Governing organizations
The World Armwrestling Federation (WAF) has been the universally recognized global governing body for professional arm wrestling and comprises 82 member countries.

Common rules
The rules and regulations for arm wrestling are designed to create an even playing field and to prevent broken bones. Below are some of the general arm wrestling regulations:

 The shoulder of both players must be in a square position before the match starts.
 All starts will be a "Ready… Go!" The cadence will vary.
 Competitors must start with at least one foot on the ground. After the "go" players may have both feet off the ground.
 One's opposite (non-wrestling) hand must remain on the peg at all times.(If one slips off the peg and quickly regains contact it does not count as a foul in most cases)
 If the elbow of the offensive competitor comes off the pad prior to a pin it will not be counted and a foul will be given.
 To make a winning pin, a player must take any part of the opponent's wrist or hand (including fingers) below the plane of a touch pad.
 A false start is a warning. Two warnings equals a foul.
 Competitors will forfeit the match with a second foul. (Subject to change based on foul limits)
 If opponents lose grip with one another, a strap is applied and the match is restarted.
 Intentional slip-outs are fouls, which occur when player's palm completely loses contact with the other player's palm.
 Competitors may not touch their body to their hand at any time.
 Shoulders may not cross the center of the table at any time.
 Competitors will always conduct themselves in a sportsperson-like manner while at the tournament.
 The most important arm wrestling rule: the referee's decision is final.

Training
Improvement at armwrestling is most driven by two factors: strength development/conditioning, and experience.
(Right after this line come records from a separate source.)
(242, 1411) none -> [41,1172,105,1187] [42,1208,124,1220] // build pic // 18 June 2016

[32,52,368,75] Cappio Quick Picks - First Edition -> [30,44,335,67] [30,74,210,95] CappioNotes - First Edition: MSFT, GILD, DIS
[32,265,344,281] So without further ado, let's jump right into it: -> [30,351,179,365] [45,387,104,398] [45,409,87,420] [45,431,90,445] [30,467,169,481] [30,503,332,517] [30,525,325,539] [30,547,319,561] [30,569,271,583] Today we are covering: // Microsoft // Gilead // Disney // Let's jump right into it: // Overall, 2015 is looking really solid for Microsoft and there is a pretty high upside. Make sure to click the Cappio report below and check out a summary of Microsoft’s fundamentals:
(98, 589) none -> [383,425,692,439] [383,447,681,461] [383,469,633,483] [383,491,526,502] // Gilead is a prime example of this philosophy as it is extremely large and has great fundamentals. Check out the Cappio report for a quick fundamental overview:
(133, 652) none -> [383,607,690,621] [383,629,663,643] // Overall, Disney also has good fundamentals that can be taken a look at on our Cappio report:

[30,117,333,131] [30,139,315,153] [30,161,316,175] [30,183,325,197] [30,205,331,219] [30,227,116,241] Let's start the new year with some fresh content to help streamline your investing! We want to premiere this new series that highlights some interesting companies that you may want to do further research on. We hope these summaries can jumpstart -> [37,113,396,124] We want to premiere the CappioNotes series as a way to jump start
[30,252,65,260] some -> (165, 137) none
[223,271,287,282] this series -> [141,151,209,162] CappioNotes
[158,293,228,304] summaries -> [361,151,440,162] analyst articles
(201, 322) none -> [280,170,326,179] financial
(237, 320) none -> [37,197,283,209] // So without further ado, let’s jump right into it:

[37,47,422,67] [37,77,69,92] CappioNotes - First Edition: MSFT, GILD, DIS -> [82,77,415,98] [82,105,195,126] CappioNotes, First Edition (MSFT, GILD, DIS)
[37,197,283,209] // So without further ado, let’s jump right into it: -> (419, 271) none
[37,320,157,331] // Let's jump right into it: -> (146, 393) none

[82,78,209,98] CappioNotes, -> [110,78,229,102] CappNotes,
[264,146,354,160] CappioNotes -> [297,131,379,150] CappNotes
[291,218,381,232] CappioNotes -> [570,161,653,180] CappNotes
While there is no consensus among top athletes as to whether table training or weight training is most effective for developing armwrestling strength, it is generally accepted that both are important. Common lifts for armwrestling include bicep curls, wrist curls, and rows, all of which develop overall pulling strength and greater pressures against the opponent. In addition to standard dumbbells and barbells, serious pullers often make use of bands and cable systems with specialized handles in order to more closely replicate the angles and tensions of real armwrestling during weight training.

Table training often involves pulling many casual or semi-serious matches from various starting positions, and developing one's strategy and techniques against a large variety of opponents and styles.

Associated injury

Arm wrestling puts substantial torque/torsion stress on the upper arm's humerus bone, to a degree seen in few other physical activities. Generally speaking, the bones and connective tissue involved in arm wrestling are not prepared to accommodate the stresses imposed by the sport, and severe injuries can occur without proper training and conditioning. An arm bone may fail in  a diagonal break at or below the shoulder and elbow midpoint. This is significantly more likely when one of the pullers rotates their shoulder inward (as in a press) without first getting behind their hand, a position known as the 'break arm' position. It is for this reason that a common safety cue for beginners is to maintain eye contact with their own hand. This helps prevent rotation of the shoulders away from the arm, and therefore limits the likelihood that the puller will reach the 'break arm' position.

Common injuries include humeral shaft fractures, shoulder trauma, muscle strain, golfers' elbow, and less commonly pectoralis major/biceps rupture.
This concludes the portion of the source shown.